President of the National Liberation Party
- In office 5 July 2003 – 15 May 2010
- Preceded by: Marielos Sancho Barquero
- Succeeded by: Bernal Jiménez Monge

Minister of Public Education
- In office 8 May 1986 – 8 May 1990
- President: Óscar Arias
- Preceded by: Eugenio Rodríguez Vega
- Succeeded by: Marvin Herrera Araya

Ambassador of Costa Rica to Italy
- In office 12 May 1982 – 21 June 1985
- President: Luis Alberto Monge
- Preceded by: Carlos Joaquín Zúñiga Odio
- Succeeded by: Humberto Nigro Borbón

Rector of the Distance State University
- In office 9 April 1977 – 2 September 1981
- Preceded by: Position established
- Succeeded by: Chester Zelaya Goodman

Personal details
- Born: Francisco Antonio Pacheco Fernández 2 April 1940 (age 86) Alajuela, Costa Rica
- Party: PLN
- Education: University of Costa Rica (BA, LLB) University of Strasbourg (PhD)
- Occupation: Philosopher; lawyer; politician; professor; writer;

= Francisco Antonio Pacheco Fernández =

Costa Rican academic and politician (born 1940)

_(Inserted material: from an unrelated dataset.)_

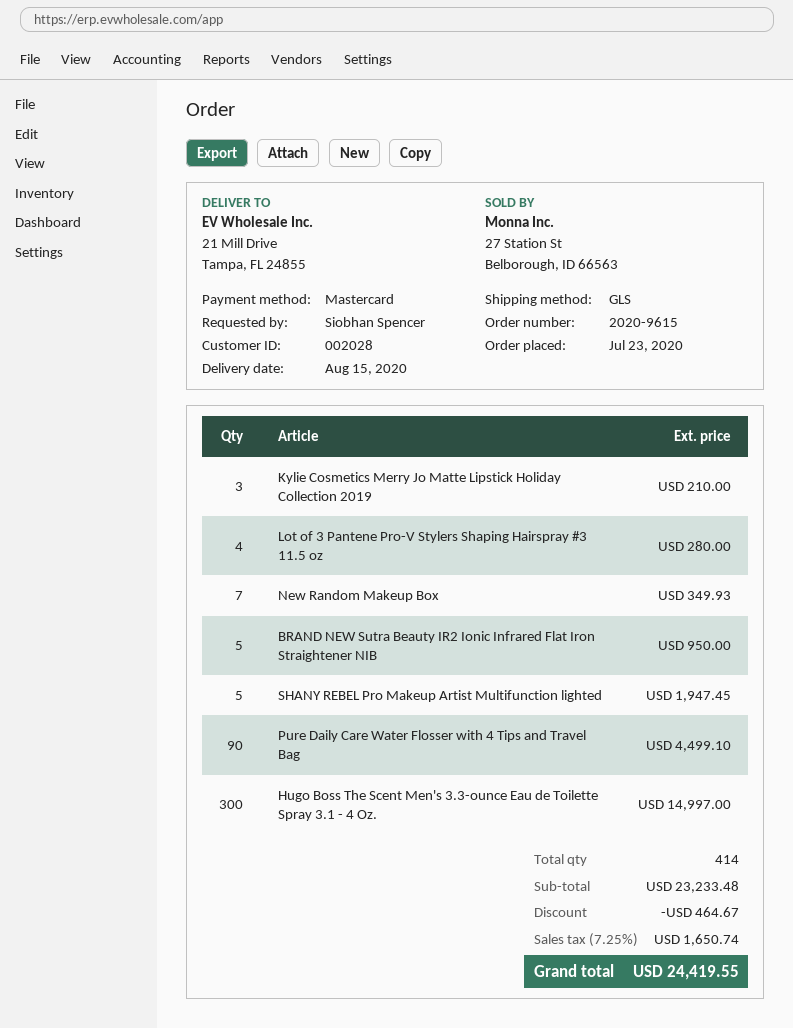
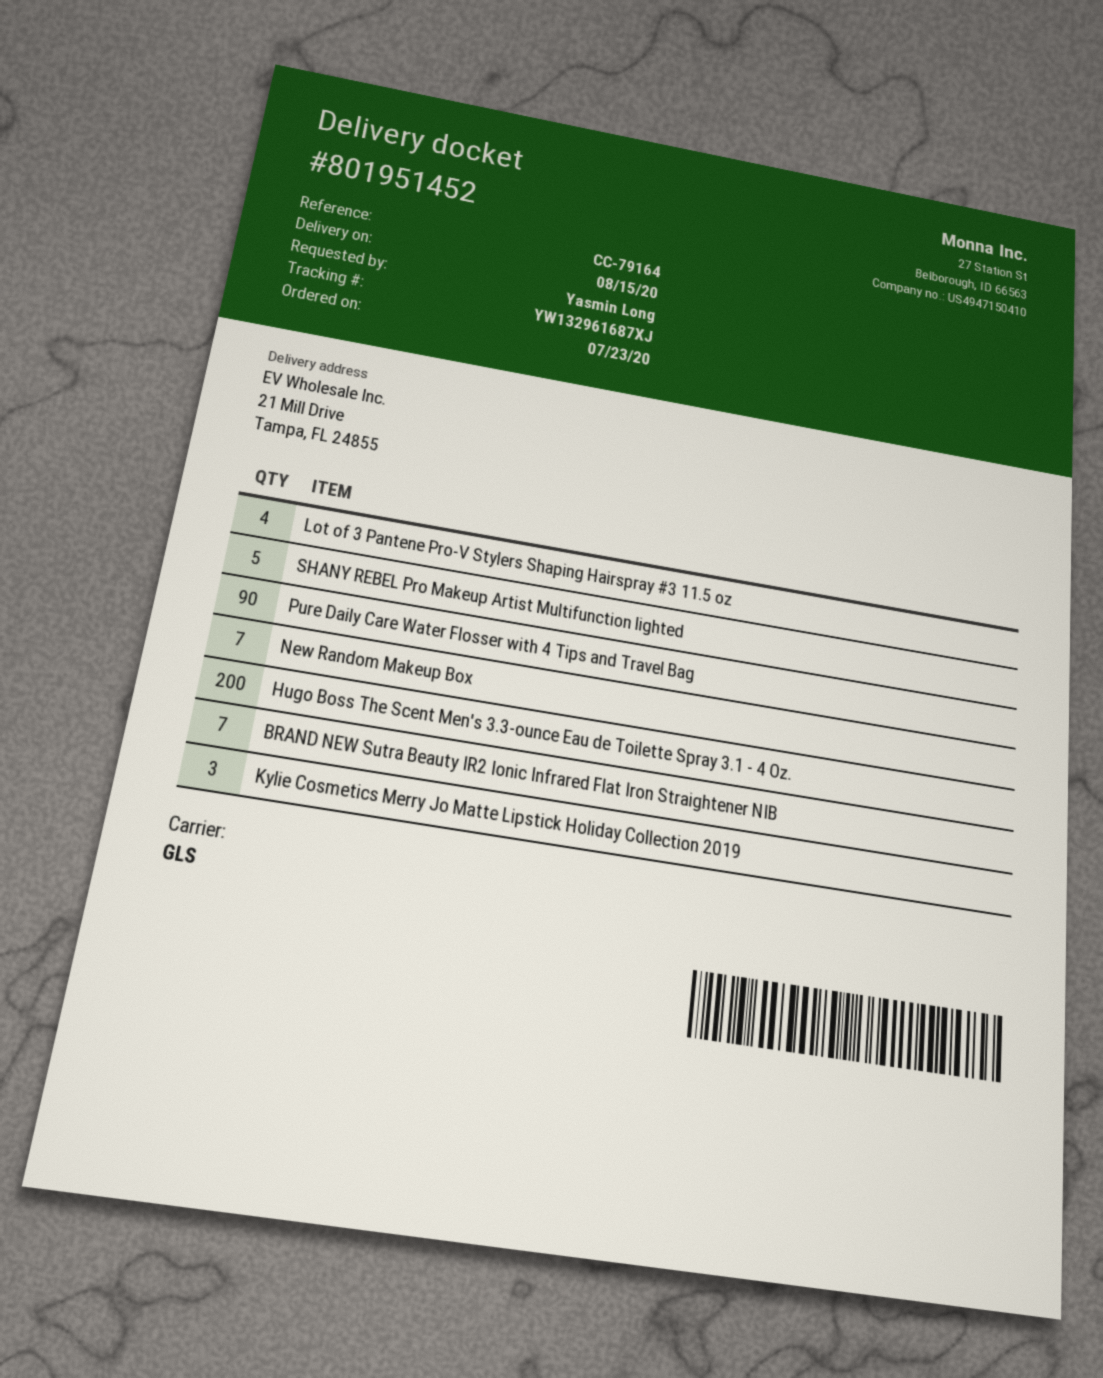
ordered by: Siobhan Spencer -> Yasmin Long
BRAND NEW Sutra Beauty IR2 Ionic Infrared Flat Iron Straightener NIB: 5 -> 7
Hugo Boss The Scent Men's 3.3-ounce Eau de Toilette Spray 3.1 - 4 Oz.: 300 -> 200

Francisco Antonio Pacheco Fernández (born 19 April 1959) is a Costa Rican philosopher, lawyer and statesman who served as the 47th President of the Legislative Assembly from 2006 to 2010. A member of the National Liberation Party, he was the first during the Second Republic to hold the office for an entire constitutional term.

== Biography ==
Pacheco was born in Alajuela, Costa Rica, to Antonio Pacheco Pérez and Celina Fernández Solórzano. He studied at the University of Costa Rica, where he obtained degrees in philosophy and law. He subsequently earned a doctorate in philosophy from the University of Strasbourg in France.

Pacheco was a member of the academic staff of the University of Costa Rica, where he taught in the fields of philosophy, political science, and law. His teaching included Theory of the State in the Faculty of Law, Political Philosophy in the Faculty of Arts and the School of Political Science, and Foundations of Philosophy in the General Studies program. He also served as director of the Department of General Studies from 1971 to 1973. In 1979, he attained the rank of catedrático (full professor), the highest academic rank in the university's career system.

In 1977, Pacheco was appointed the first rector of the Distance State University (UNED). He served from April 1977 to September 1981, and participated in the establishment of the university's initial administrative and academic structures. Following his tenure at UNED, Pacheco was appointed Ambassador of Costa Rica to Italy in May 1982 and served in Rome from 1982 to June 1985.

Pacheco was appointed Minister of Public Education during the first administration of Óscar Arias Sánchez, serving from 1986 to 1990. He was elected to the Legislative Assembly in the 1994 general election, serving from 1994 to 1998. He was later elected as President of the National Liberation Party in July 2003, and remained in the office until his resignation in May 2010.

Pacheco returned to the Assembly following the 2006 election, serving from 2006 to 2010. On 1 May 2006, he was elected president of the Legislative Assembly for the 2006–2007 legislative year and was subsequently re-elected to the position three consecutive times.

During the second administration of Óscar Arias, Pacheco also served as acting president of Costa Rica on various ocassions, the first being when Arias traveled to El Salvador to attend a Presidential Summit on 30 October 2008. At the time, both vice presidents, Kevin Casas Zamora and Laura Chinchilla, had resigned from their respective positions.